A loja, esse lugar de entulho
No interior daquelas máquinas sem préstimo podia haver uma peça que desse jeito
O meu pai gostava de cães, do amor dedicado e da orelha baixa à voz grossa e às ordens e dava-lhe gosto tê-los à roda quando metia a foice ao ombro e ia ver a fazenda. Os cães, quase sempre aos pares, iam com ele ver a levada e o Poço das Freiras, atravessavam o caminho até ao palheiro, passavam pelas bananeiras e subiam os degraus da entrada à frente daquele homem de meia idade, com a foice no ombro e a barreta na cabeça. O meu pai parava primeiro na loja, o anexo onde guardava todas as coisas importantes.
As ferramentas e os garrafões de vinho, tudo misturado com electrodomésticos velhos e avariados. O mestre Gabriel acreditava que no interior daquelas máquinas sem préstimo podia haver uma peça que desse jeito mais tarde. A verdade é que, tal como gostava de cães, também gostava de ferro velho e essa era mais uma história triste que trazia agarrada desde miúdo. Ainda menino, um pouco antes de se tornar moço da fazenda de uma família importante, tentou ser aprendiz numa oficina de ferreiro.
O mestre não o quis, afugentou-o como quem enxota um incómodo, que se o pedido fosse sério teria de se apresentar com o pai, mas o meu avô era uma pessoa sem ambição que passava muito tempo na venda, onde a dívida do rol crescia. E, por isso, aos 10 anos, sem a escola feita, fez-se moço, o grau mais baixo da escala de profissões no Laranjal dos anos 40. O ‘moço’ era um posto sem futuro, fazia recados, ia levar e trazer o almoço, mas foram esses salários que saldaram a dívida na venda. E disso o meu pai tinha orgulho.
Do resto da história não, a mágoa continuava lá sempre que a repetia. Eu ouvi-a muitas vezes, acho que na maior parte do tempo o meu pai falava mais ele próprio, a filha que o seguia para todo o lado era quase como os cães, uma sombra que o acompanhava aos fins de semana, quando dava descanso das obras. Ali, naquela loja cheia de entulho, podia ser outro, o homem sensível, que olhava para o céu e sabia dizer onde estava o Carreiro de São Tiago ou prever se vinha calor ou vento.

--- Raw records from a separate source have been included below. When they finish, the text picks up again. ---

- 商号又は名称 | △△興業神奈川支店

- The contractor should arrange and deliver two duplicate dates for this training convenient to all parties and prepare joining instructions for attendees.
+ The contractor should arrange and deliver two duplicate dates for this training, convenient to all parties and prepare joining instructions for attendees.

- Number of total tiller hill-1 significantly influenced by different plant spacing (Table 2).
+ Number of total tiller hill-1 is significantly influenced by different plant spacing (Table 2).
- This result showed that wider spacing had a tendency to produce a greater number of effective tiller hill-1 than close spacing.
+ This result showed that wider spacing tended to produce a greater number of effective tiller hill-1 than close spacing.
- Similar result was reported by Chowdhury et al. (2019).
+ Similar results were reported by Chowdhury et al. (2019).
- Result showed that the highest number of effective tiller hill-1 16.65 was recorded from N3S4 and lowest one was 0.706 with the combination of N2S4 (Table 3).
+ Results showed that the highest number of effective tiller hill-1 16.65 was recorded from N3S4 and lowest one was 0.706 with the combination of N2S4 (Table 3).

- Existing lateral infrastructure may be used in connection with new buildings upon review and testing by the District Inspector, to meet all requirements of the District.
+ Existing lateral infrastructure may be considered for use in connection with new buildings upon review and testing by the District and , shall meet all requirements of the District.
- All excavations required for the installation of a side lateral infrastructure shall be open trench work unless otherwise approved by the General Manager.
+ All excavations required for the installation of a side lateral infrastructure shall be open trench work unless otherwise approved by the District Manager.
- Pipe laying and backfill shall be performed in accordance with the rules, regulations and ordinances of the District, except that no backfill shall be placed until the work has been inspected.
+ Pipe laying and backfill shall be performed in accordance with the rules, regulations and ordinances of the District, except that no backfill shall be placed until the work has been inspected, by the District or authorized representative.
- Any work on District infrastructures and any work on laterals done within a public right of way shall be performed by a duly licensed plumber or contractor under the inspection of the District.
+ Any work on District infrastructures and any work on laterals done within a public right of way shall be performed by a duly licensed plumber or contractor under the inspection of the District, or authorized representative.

Ou o pai que contava histórias, tristes e alegres, e não escondia o que era mágoa, o que era bom, bonito ou o que era sonho. Sonho era fazer uma viagem à Índia ou ter os filhos com estudos, que isso valia mais do que o dinheiro no banco e todas as coisas que pudesse ter e comprar. Depois olhava para mim e afugentava-me da loja, daquele lugar só dele, dos cães e dos amigos que às vezes vinham conversar e beber um copo de vinho seco com um ‘dentinho’ de cebolinho em vinagre. Havia sempre uns frascos nas prateleiras.
“A tua mãe está à tua espera, vai fazer tudo o que tens para fazer e não a enerves mais”. E eu tinha muito que fazer aos sábados, havia camas para fazer, pó para limpar, mas podia sonhar com viagens e com os estudos. Se dependesse de mim, o meu pai teria esse sonho para mostrar; se dependesse do meu pai, eu teria os estudos que quisesse. E nenhum traiu essa promessa dos sábados, quando a casa do Laranjal tinha ainda um portão pequeno, havia uma parede de heras, a loja ficava mesmo junto ao ribeiro e estávamos todos juntos ao almoço de domingo.